Could you restate, exactly and with nothing added, the lines from the start of the data through the line that holds "total: 6154.85 -> 6419.46", leaving the pictures out?

Change detection outputs:
________

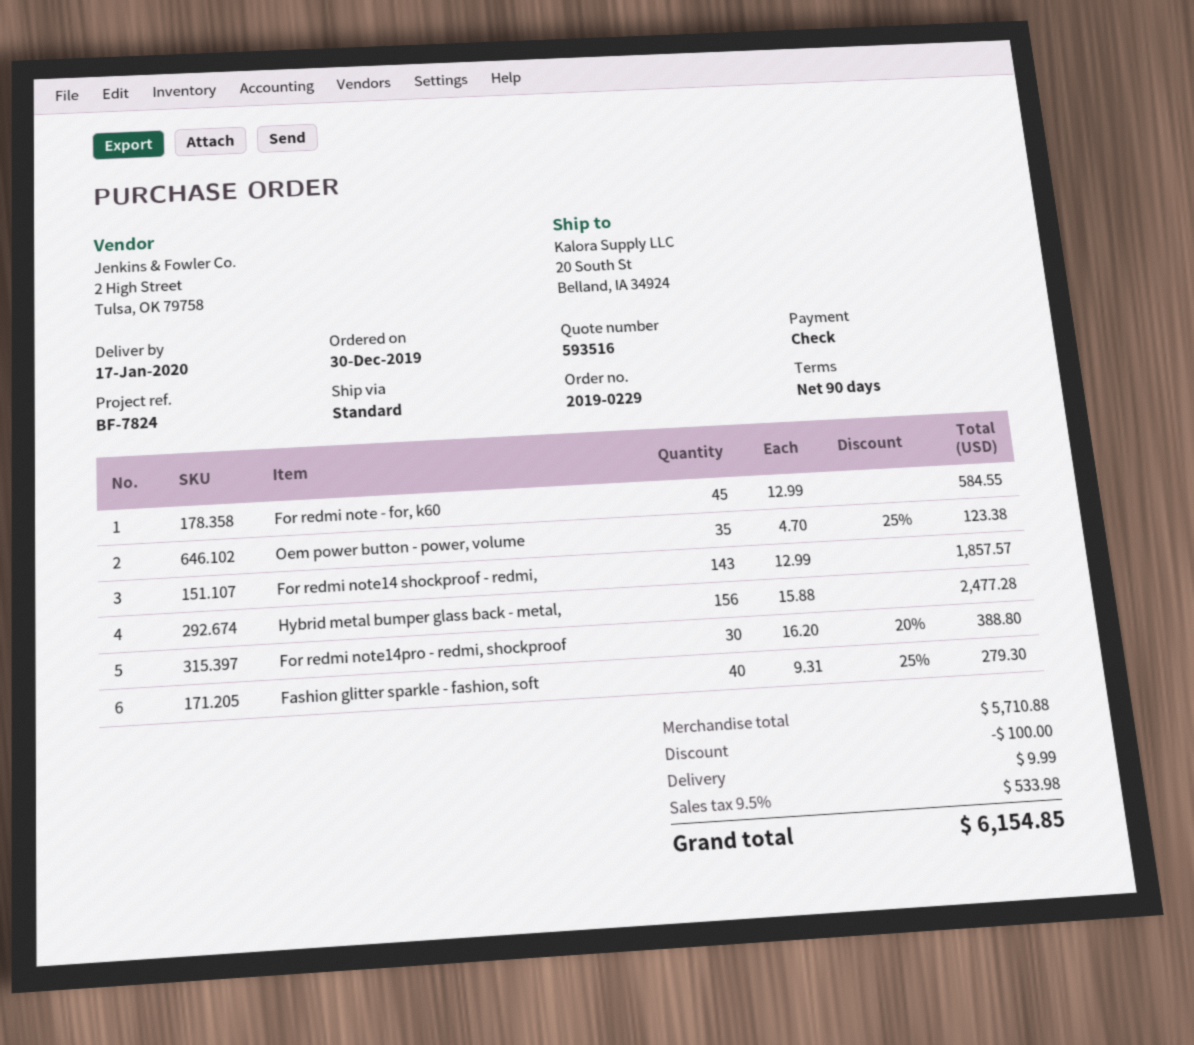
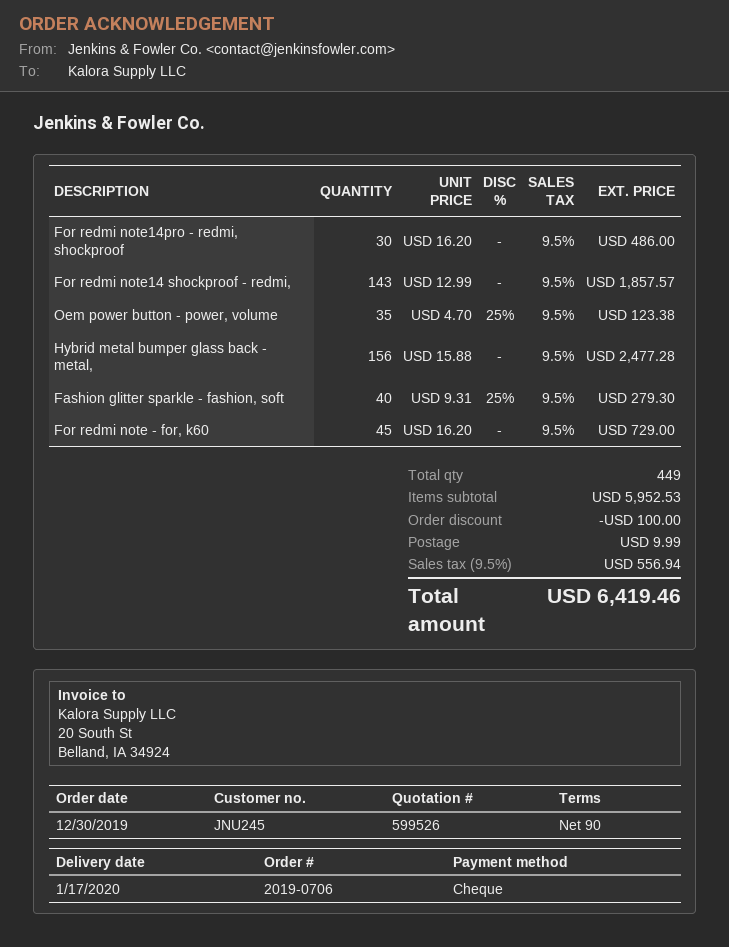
quote number: 593516 -> 599526
order number: 2019-0229 -> 2019-0706
For redmi note - for, k60: 45 x 12.99 = 584.55 -> 45 x 16.20 = 729.00
For redmi note14pro - redmi, shockproof: 30 x 16.20 - 20% = 388.80 -> 30 x 16.20 = 486.00
subtotal: 5710.88 -> 5952.53
tax: 9.5% = 533.98 -> 9.5% = 556.94
total: 6154.85 -> 6419.46

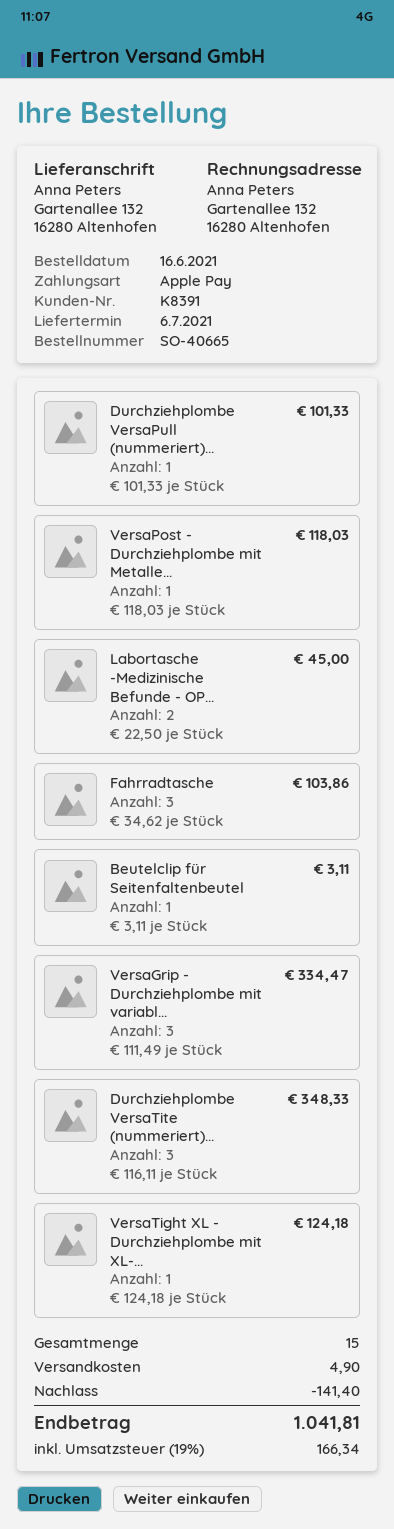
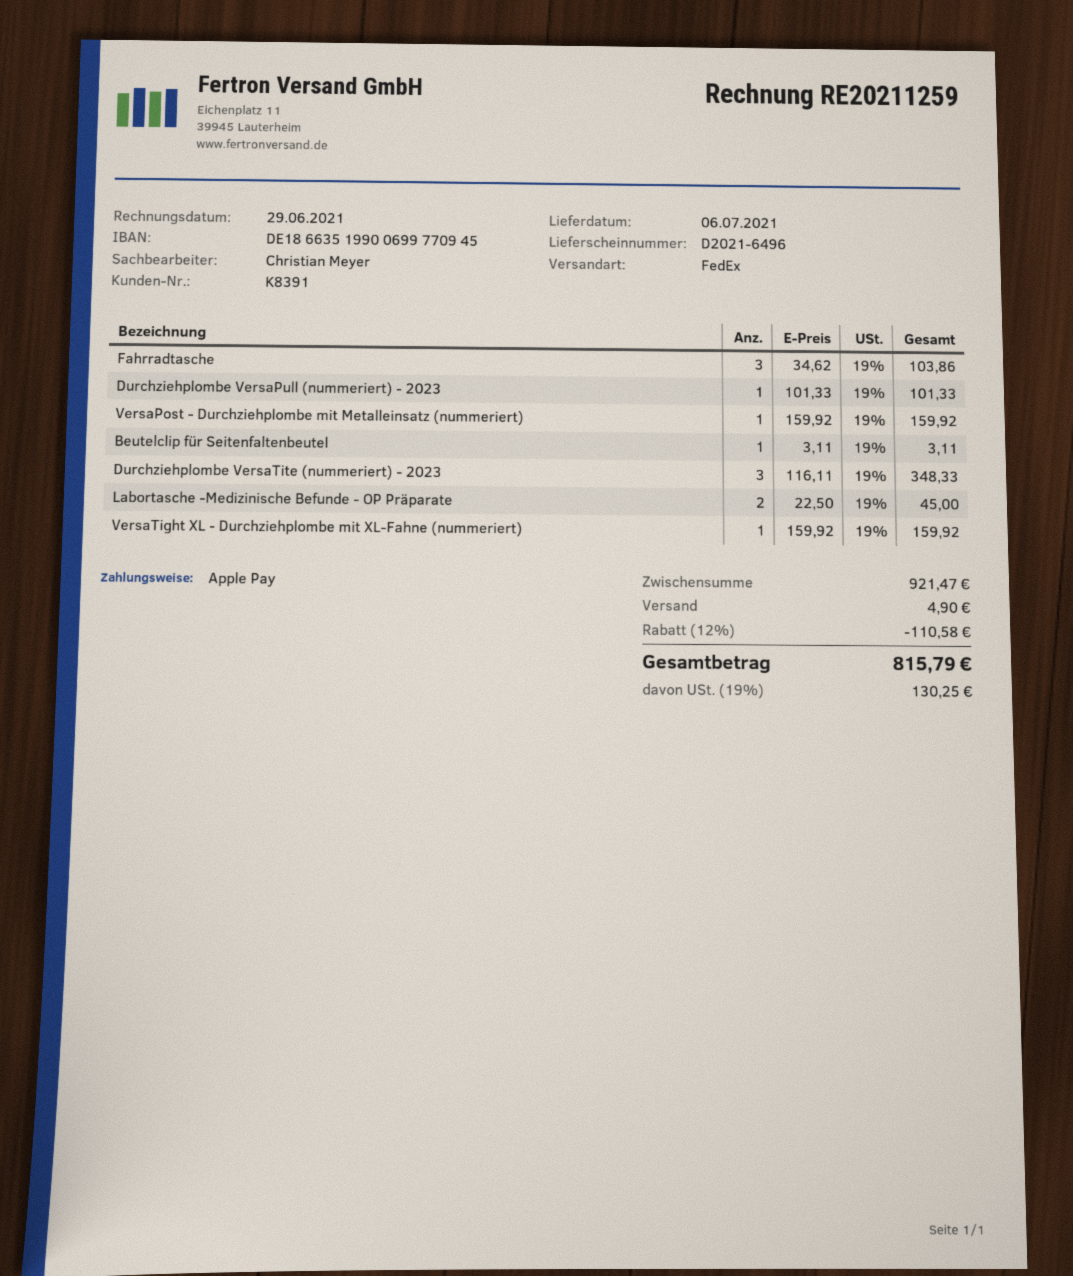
VersaPost - Durchziehplombe mit Metalle...: 1 x 118.03 = 118.03 -> 1 x 159.92 = 159.92
VersaGrip - Durchziehplombe mit variabl...: 3 x 111.49 = 334.47 -> none
VersaTight XL - Durchziehplombe mit XL-...: 1 x 124.18 = 124.18 -> 1 x 159.92 = 159.92
discount: 141.40 -> 110.58
tax: 19% = 166.34 -> 19% = 130.25
total: 1041.81 -> 815.79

________

SOLUTION TO THE PROBLEM ▸
quote number: 593516 -> 599526
order number: 2019-0229 -> 2019-0706
For redmi note - for, k60: 45 x 12.99 = 584.55 -> 45 x 16.20 = 729.00
For redmi note14pro - redmi, shockproof: 30 x 16.20 - 20% = 388.80 -> 30 x 16.20 = 486.00
subtotal: 5710.88 -> 5952.53
tax: 9.5% = 533.98 -> 9.5% = 556.94
total: 6154.85 -> 6419.46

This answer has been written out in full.